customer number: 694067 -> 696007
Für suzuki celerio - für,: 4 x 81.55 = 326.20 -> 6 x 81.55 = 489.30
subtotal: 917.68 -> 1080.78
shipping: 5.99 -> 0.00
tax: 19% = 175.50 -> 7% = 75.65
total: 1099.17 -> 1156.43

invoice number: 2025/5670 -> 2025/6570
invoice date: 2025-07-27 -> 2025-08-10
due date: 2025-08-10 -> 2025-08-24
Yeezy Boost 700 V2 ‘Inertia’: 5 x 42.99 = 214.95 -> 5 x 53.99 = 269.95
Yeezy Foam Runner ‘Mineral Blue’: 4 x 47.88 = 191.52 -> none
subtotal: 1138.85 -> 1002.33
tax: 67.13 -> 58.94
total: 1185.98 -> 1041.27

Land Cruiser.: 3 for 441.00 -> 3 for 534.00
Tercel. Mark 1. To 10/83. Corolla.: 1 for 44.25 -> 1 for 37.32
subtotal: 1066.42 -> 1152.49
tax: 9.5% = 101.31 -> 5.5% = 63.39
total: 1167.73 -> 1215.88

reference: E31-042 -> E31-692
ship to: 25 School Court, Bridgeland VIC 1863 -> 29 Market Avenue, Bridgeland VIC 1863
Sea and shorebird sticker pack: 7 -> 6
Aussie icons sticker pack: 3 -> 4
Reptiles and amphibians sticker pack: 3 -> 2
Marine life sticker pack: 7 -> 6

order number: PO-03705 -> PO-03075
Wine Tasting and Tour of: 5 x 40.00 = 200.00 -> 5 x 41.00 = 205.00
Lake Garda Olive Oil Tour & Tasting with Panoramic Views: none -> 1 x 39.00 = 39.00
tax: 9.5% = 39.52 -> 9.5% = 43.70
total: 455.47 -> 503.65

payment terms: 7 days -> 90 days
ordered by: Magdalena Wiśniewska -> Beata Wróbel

_PROBLEM DETAILS_
From the listing above, copy every line that includes the word "number".

_YOUR RESPONSE_
customer number: 694067 -> 696007
invoice number: 2025/5670 -> 2025/6570
order number: PO-03705 -> PO-03075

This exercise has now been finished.